The Company uses regulatory accounting treatment rather than hedge accounting to defer the unrealized gains and losses on its interest rate swap.  These unrealized gains and losses are recorded as a regulatory asset.  Based on current ratemaking treatment, the Company expects the unrealized gains and losses to be recognized in rates as a component of interest expense as the swap settlements occur.  Swap settlements are recorded in the income statement with the hedged item as interest expense.  Swap settlements resulted in the reclassification from regulatory assets to interest expense of $57 and $58 during the three months ended September 30, 2019 and 2018, respectively, and $158 and $183 during the nine months ended September 30, 2019 and 2018, respectively.
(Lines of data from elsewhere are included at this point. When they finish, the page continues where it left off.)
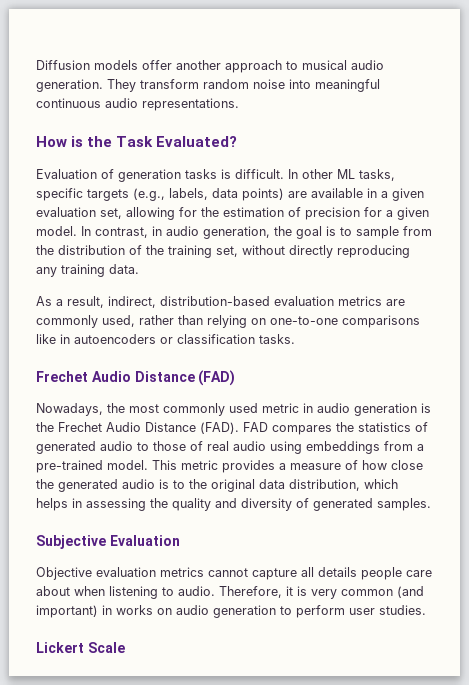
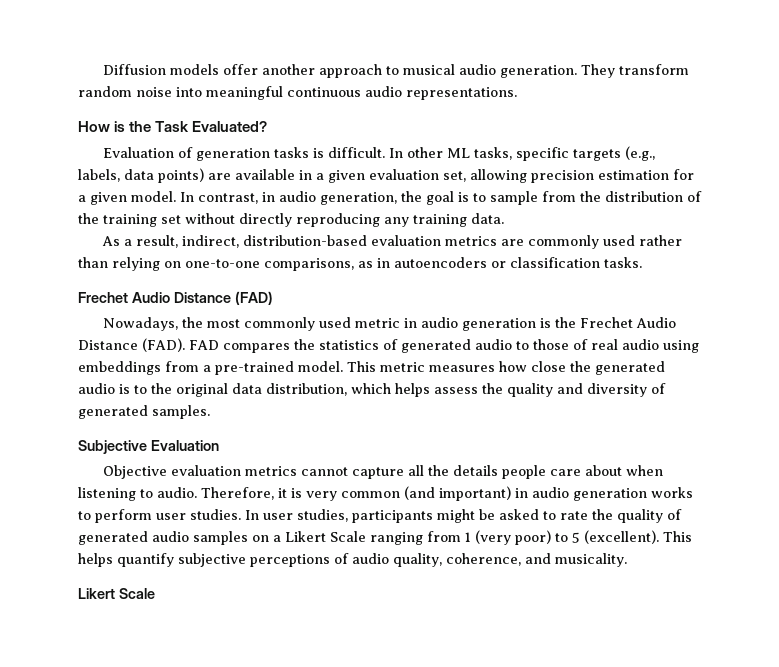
- In other ML tasks, specific targets (e.g., labels, data points) are available in a given evaluation set, allowing for the estimation of precision for a given model.
+ In other ML tasks, specific targets (e.g., labels, data points) are available in a given evaluation set, allowing precision estimation for a given model.
- In contrast, in audio generation, the goal is to sample from the distribution of the training set, without directly reproducing any training data.
+ In contrast, in audio generation, the goal is to sample from the distribution of the training set without directly reproducing any training data.
- As a result, indirect, distribution-based evaluation metrics are commonly used, rather than relying on one-to-one comparisons like in autoencoders or classification tasks.
+ As a result, indirect, distribution-based evaluation metrics are commonly used rather than relying on one-to-one comparisons, as in autoencoders or classification tasks.
- This metric provides a measure of how close the generated audio is to the original data distribution, which helps in assessing the quality and diversity of generated samples.
+ This metric measures how close the generated audio is to the original data distribution, which helps assess the quality and diversity of generated samples.
- Objective evaluation metrics cannot capture all details people care about when listening to audio.
+ Objective evaluation metrics cannot capture all the details people care about when listening to audio.
- Therefore, it is very common (and important) in works on audio generation to perform user studies.
- Lickert Scale
+ Therefore, it is very common (and important) in audio generation works to perform user studies. In user studies, participants might be asked to rate the quality of generated audio samples on a Likert Scale ranging from 1 (very poor) to 5 (excellent). This helps quantify subjective perceptions of audio quality, coherence, and musicality.
+ Likert Scale

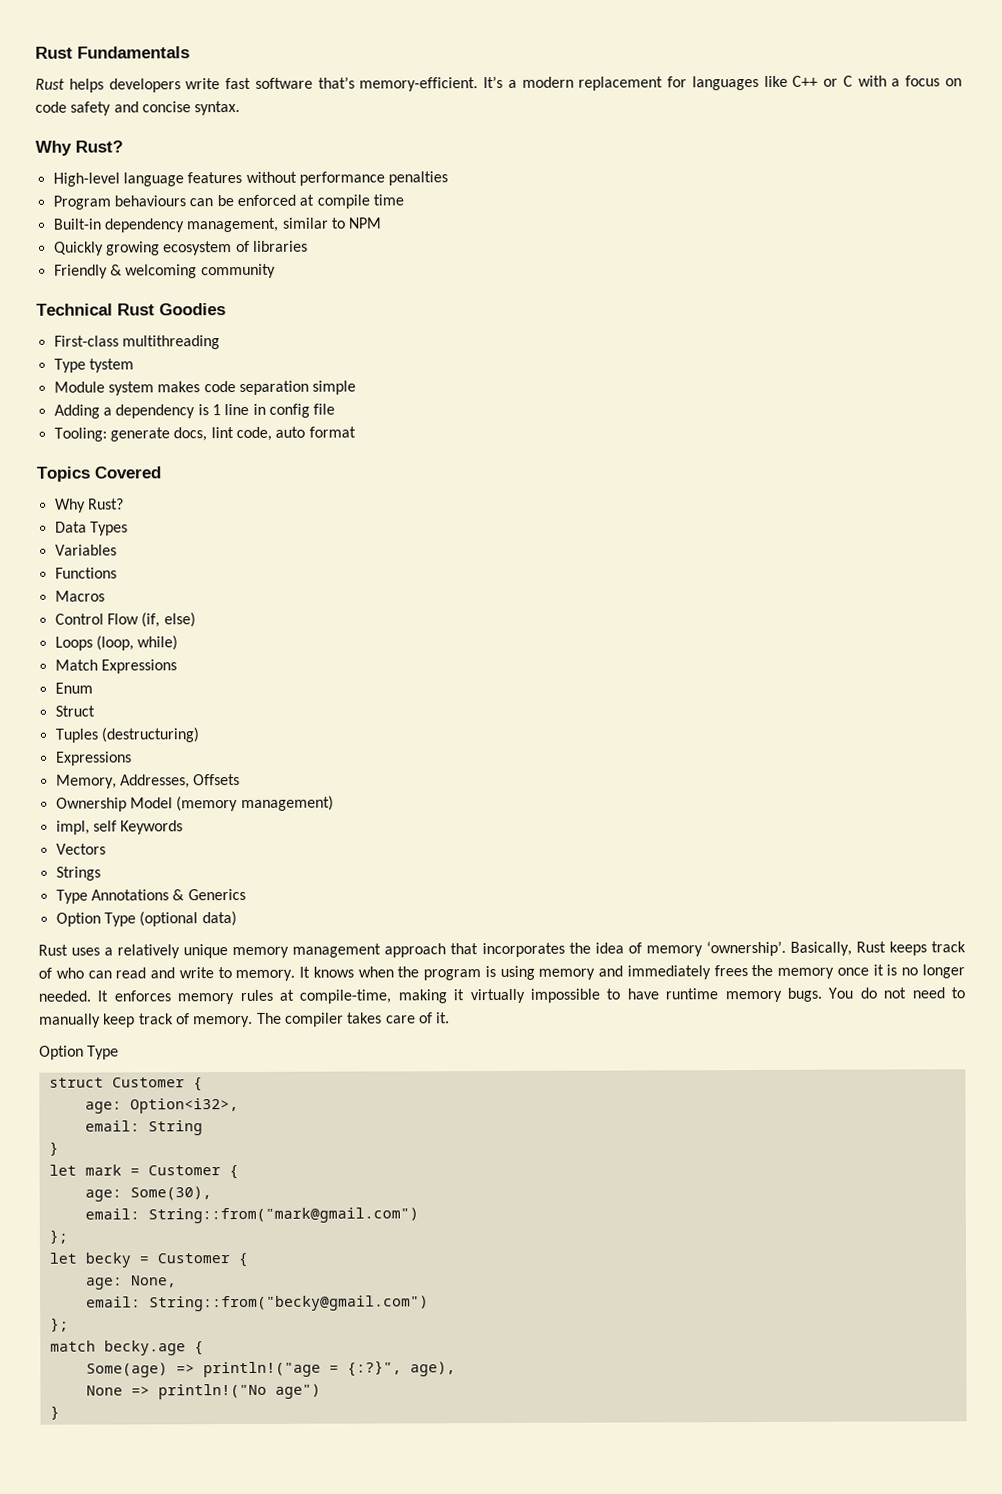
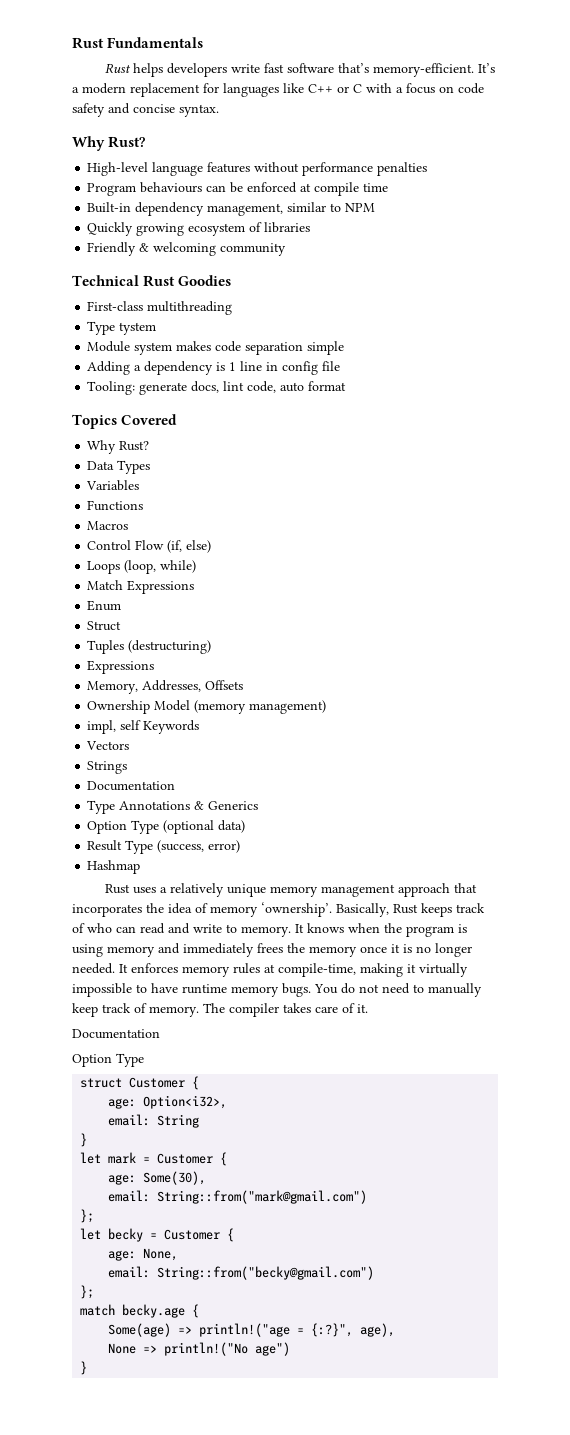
  Strings
+ Documentation
+ Result Type (success, error)
+ Hashmap
  The compiler takes care of it.
+ Documentation

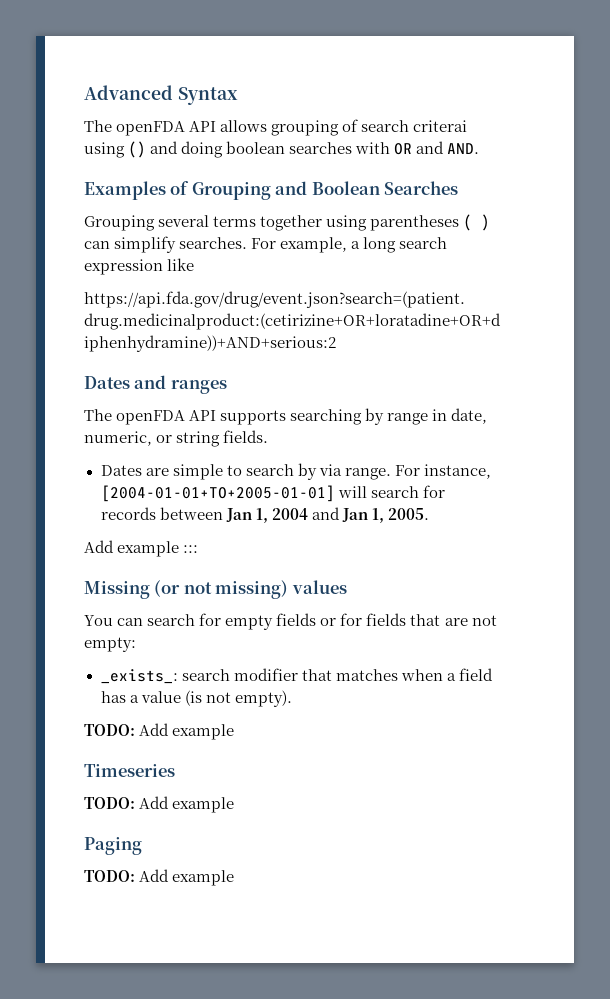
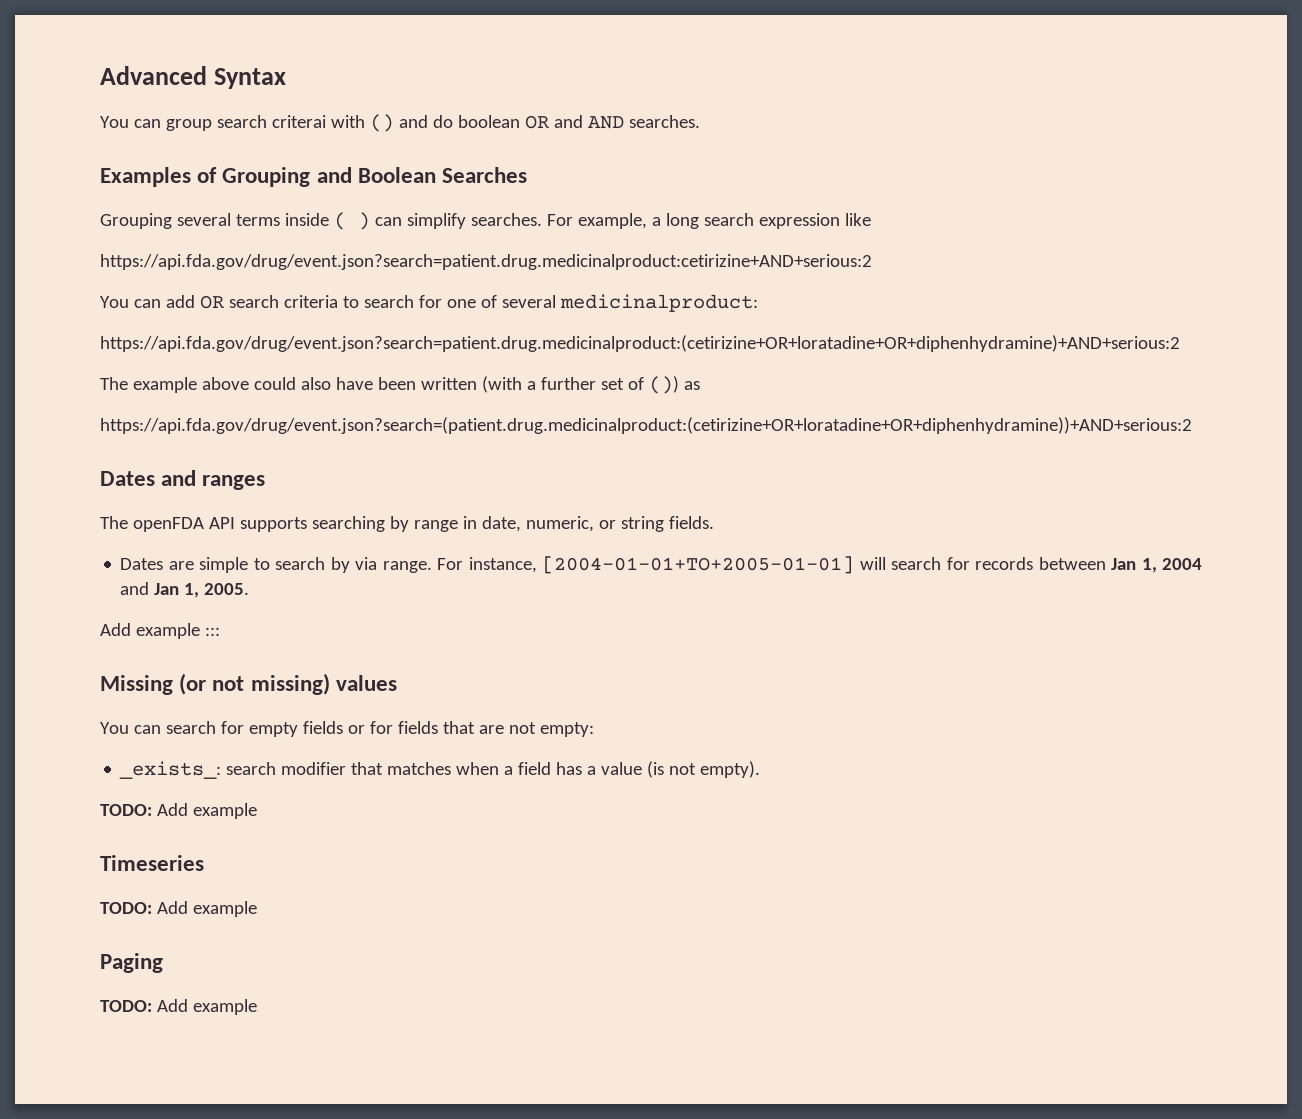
- The openFDA API allows grouping of search criterai using () and doing boolean searches with OR and AND.
+ You can group search criterai with () and do boolean OR and AND searches.
- Grouping several terms together using parentheses ( ) can simplify searches.
+ Grouping several terms inside ( ) can simplify searches.
+ https://api.fda.gov/drug/event.json?search=patient.drug.medicinalproduct:cetirizine+AND+serious:2
+ You can add OR search criteria to search for one of several medicinalproduct:
+ https://api.fda.gov/drug/event.json?search=patient.drug.medicinalproduct:(cetirizine+OR+loratadine+OR+diphenhydramine)+AND+serious:2
+ The example above could also have been written (with a further set of ()) as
The overall swap result was a (gain) loss of $290 and $(87) for the three months ended September 30, 2019 and 2018, respectively, and $776 and $(434) for the nine months ended September 30, 2019 and 2018, respectively. The Company expects to reclassify $265 from regulatory assets to interest expense as a result of swap settlements over the next 12 months.
 
The interest rate swap agreement contains provisions that require the Company to maintain a credit rating of at least BBB- with Standard & Poor's.  If the Company's rating were to fall below this rating, it would be in violation of these provisions, and the counterparty to the derivative could request immediate payment if the derivative was in a liability position.  On April 5, 2019, Standard & Poor's affirmed the Company's credit rating at A-, with a stable outlook and adequate liquidity.  The Company's interest rate swap was in a liability position as of September 30, 2019.  If a violation due to credit rating, or some other default provision, were triggered on September 30, 2019, the Company would have been required to pay the counterparty approximately $2,600.
 
The interest rate swap will expire on October 1, 2029.  Other than the interest rate swap, the Company has no other derivative instruments.
 

7.  Fair Value of Financial Instruments
 
The accounting standards regarding fair value measurements establish a fair value hierarchy which indicates the extent to which inputs used in measuring fair value are observable in the market.  Level 1 inputs include quoted prices for identical instruments and are the most observable.  Level 2 inputs include quoted prices for similar assets and observable inputs such as interest rates, commodity rates and yield curves.  Level 3 inputs are not observable in the market and include management’s own judgments about the assumptions market participants would use in pricing the asset or liability.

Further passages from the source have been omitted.